Bariatric surgery (also known as weight loss surgery) is used to treat obesity that causes additional health problems, and Medicare covers it for qualified beneficiaries. Your doctor will help you choose from the four types of weight loss surgery to decide which one is right for you and your health.
Types of weight loss surgery
- Roux-en-Y gastric bypass (gastric bypass). This is the oldest weight loss surgery still used today. The surgeon creates a small pouch in the top of the stomach and connects the pouch to the beginning of the small intestine. Patients who have this surgery lose about 70 percent of excess weight following the procedure.
- Laparoscopic adjustable gastric banding (lap band). Like gastric bypass, this surgery limits the amount you can comfortably eat or drink. An inflatable balloon is placed around the upper part of the stomach, and a port is placed under the skin of the abdomen. The balloon can be inflated or deflated by injecting or removing saline through the port. After lap band surgery, Medicare also covers balloon maintenance, or fills.
- Sleeve gastrectomy (gastric sleeve). In this surgery, about 85 percent of the stomach is separated and removed. The remaining portion is formed into a tube-like shape which cannot hold much food or liquid. This surgery is the fastest growing weight loss surgery, and patients lose an average 65 percent of their excess weight following the procedure.
- Duodenal switch with biliopancreatic diversion (BPD/DS or duodenal switch). This relatively new surgery is more complicated with a risk of malnutrition and vitamin deficiency, but it’s also very effective. The surgeon removes a large portion of the stomach and then attaches it to the beginning of the small intestine (duodenum). This is recommended for patients with a BMI of 50 or more. Patients with this procedure lose an average 75 percent of their excess weight.
Costs for these surgeries can be hard to predict because you may need additional care after surgery if you have any complications. Before your surgery, contact your doctor, hospital, or surgery center and ask how much the surgery and aftercare will cost you.

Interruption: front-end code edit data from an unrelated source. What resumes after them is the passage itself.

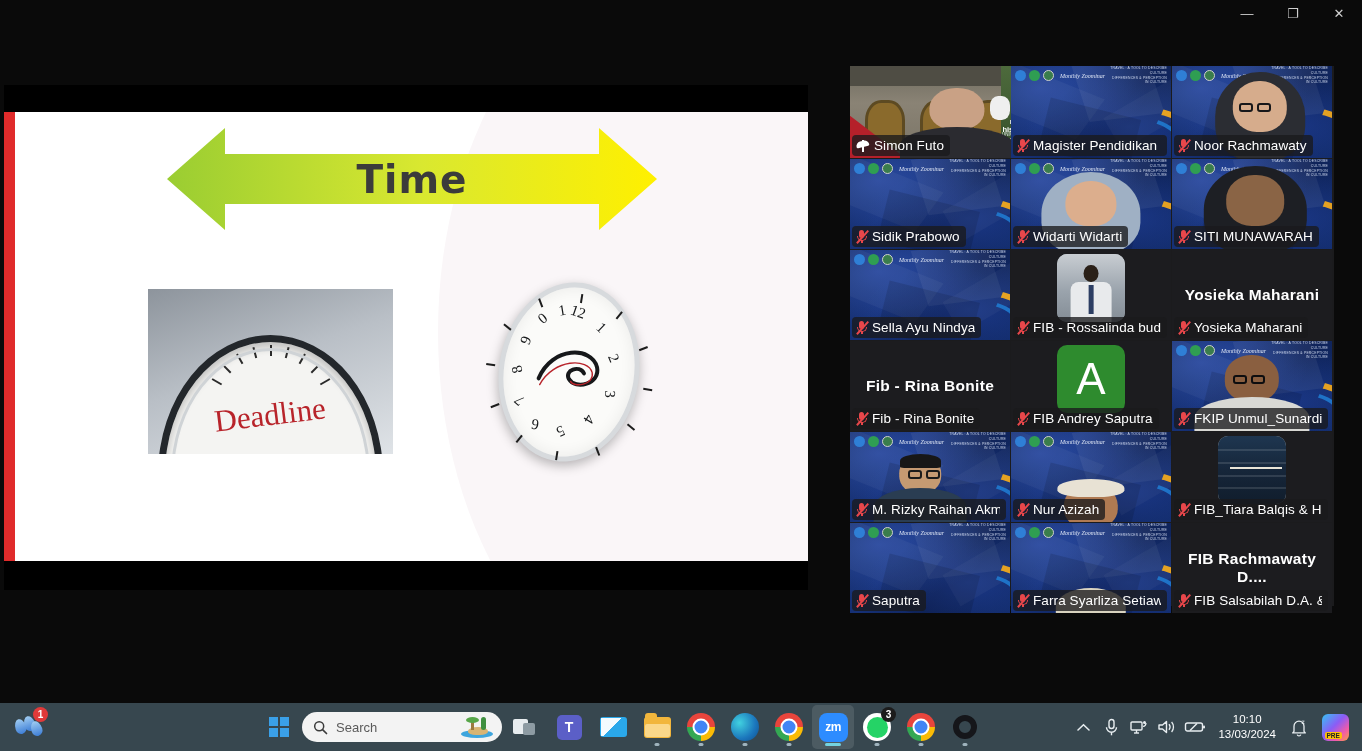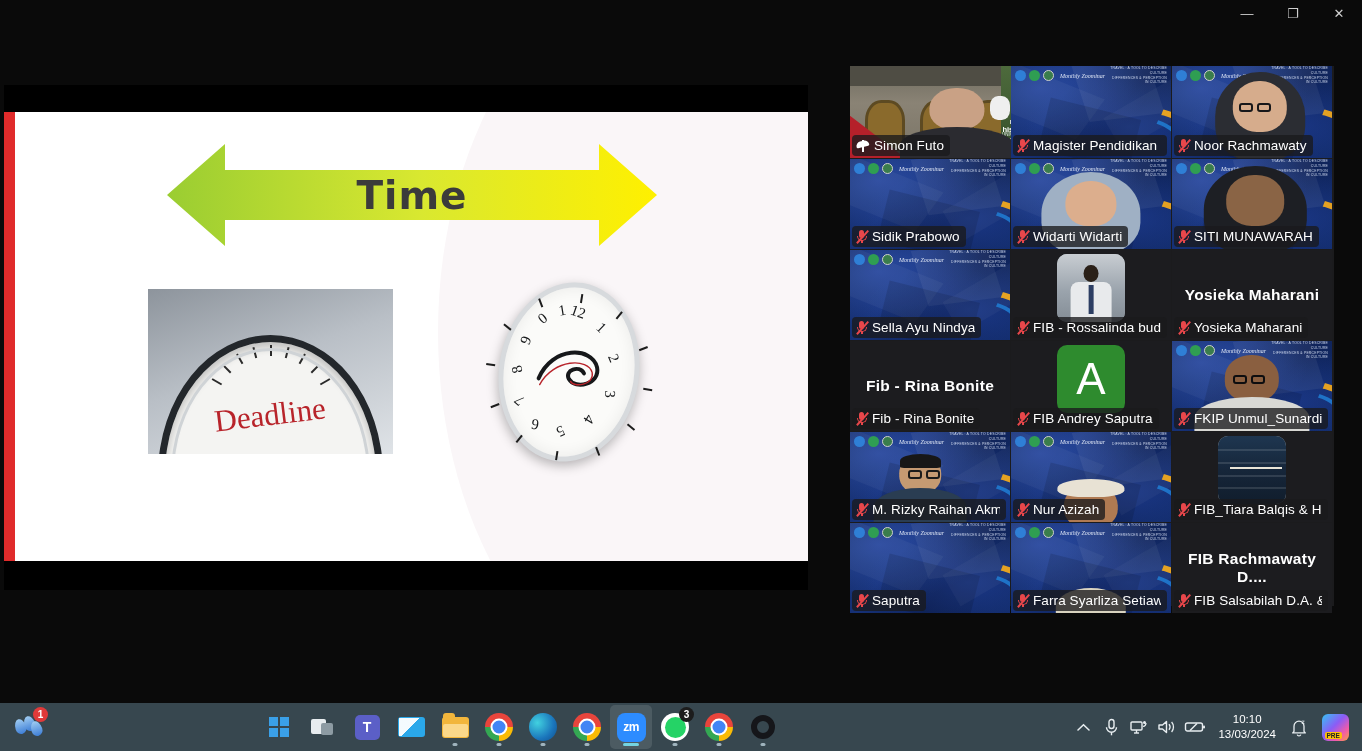--- a/index.html
+++ b/index.html
@@ -19,21 +19,21 @@
 
   
   .slide-wrap { position: absolute; left: 4px; top: 85px; width: 804px; height: 505px; background: #000; }
   .slide-band-top { position: absolute; left: 0; top: 0; width: 100%; height: 27px; background: #000; }
   .slide-band-bot { position: absolute; left: 0; bottom: 0; width: 100%; height: 29px; background: #000; }
   .slide { position: absolute; left: 0; top: 27px; width: 804px; height: 449px; background: #ffffff; overflow: hidden; }
   .slide-redbar { position: absolute; left: 0; top: 0; width: 11px; height: 100%; background: #e02b2b; }
   .slide-swoosh { position: absolute; right: -150px; top: -160px; width: 520px; height: 760px; border-radius: 50%; background: #faf6f8; }
 
   
-  .arrow-band { position: absolute; left: 163px; top: 30px; width: 490px; height: 106px; }
+  .arrow-band { position: absolute; left: 163px; top: 14px; width: 490px; height: 106px; }
   .arrow-band svg { display: block; width: 100%; height: 100%; }
   .arrow-label { position: absolute; left: 0; top: 0; width: 100%; height: 100%;
     display: flex; align-items: center; justify-content: center;
     font-family: "DejaVu Sans", sans-serif; font-weight: bold; font-size: 39px; color: #3b3b3b; letter-spacing: 1px; }
 
   
   .photo-deadline { position: absolute; left: 144px; top: 177px; width: 245px; height: 165px; overflow: hidden;
     background: linear-gradient(160deg, #8d949c 0%, #b9bfc6 45%, #dfe3e7 100%); }
   .photo-deadline .dialring { position: absolute; left: 4%; top: 28%; width: 92%; height: 170%; border-radius: 50%;
      border: 7px solid #23272b; background: #f4f4f2; box-shadow: inset 0 5px 9px rgba(0,0,0,.22); }
@@ -753,20 +753,34 @@
 
       <div class="tb-item">
         <span class="winlogo">
             <i></i>
             <i></i>
             <i></i>
             <i></i>
           </span>
       </div>
 
+      <div class="searchbox">
+        <svg width="15" height="15" viewBox="0 0 16 16">
+          <circle cx="6.6" cy="6.6" r="4.8" fill="none" stroke="#3b3b3b" stroke-width="1.6"></circle>
+          <line x1="10.2" y1="10.2" x2="14.4" y2="14.4" stroke="#3b3b3b" stroke-width="1.8" stroke-linecap="round"></line>
+        </svg>
+        <span class="lbl">Search</span>
+        <span class="sb-isle">
+          <i class="sea"></i>
+            <i class="sand"></i>
+            <i class="palm"></i>
+            <i class="leaf"></i>
+            <i class="cact"></i>
+        </span>
+      </div>
 
       <div class="tb-item">
         <span class="taskview">
             <i class="b1"></i>
             <i class="b2"></i>
           </span>
       </div>
 
       <div class="tb-item">
         <span class="teams">T</span>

It’s also very important for you to ask if you will be an outpatient or admitted as an inpatient because it will determine which part of Medicare (Part A or Part B) will cover the procedure and how much Medicare will pay. If you have secondary insurance (Medigap, Medicaid, employment insurance, or coverage from a spouse’s plan), call and ask if they will cover any part of the procedure not covered by Medicare.
If you are admitted to the hospital as an inpatient for the procedure, it will be covered by Part A. You will need to pay the $1,364 (2019) Part A deductible, and you may need to pay a daily coinsurance as well.
If the procedure is done in an outpatient setting, you will be responsible for 20 percent of the procedure and Medicare will pay for 80 percent after you’ve met the deductible ($185 for 2019).
Medicare Part B also covers obesity screenings you’ll need to determine if you qualify for weight loss surgery. Your body mass index (BMI) will need to be at least 35 in order to qualify.
Qualifying for weight loss surgery
In order to qualify for weight loss surgery, you must:
- Have two or more instances of co-morbidity (a serious illness, like high blood pressure, diabetes, and sleep apnea)
- Have been obese for the past five years
- Have a BMI of 35 or higher
- Show that you have enrolled in a medically supervised weight loss program and that you have failed at least one in the past
- Provide Medicare with a letter from your doctor recommending weight loss surgery
- Undergo a physical and psychological test
- Have your doctor demonstrate that all other medical conditions (like pituitary, thyroid, and adrenal conditions) have been ruled out as potential causes of the obesity
If other methods of considerable weight loss have failed you, talk with your doctor about weight loss surgery and contact Medicare to see what your coverage options are.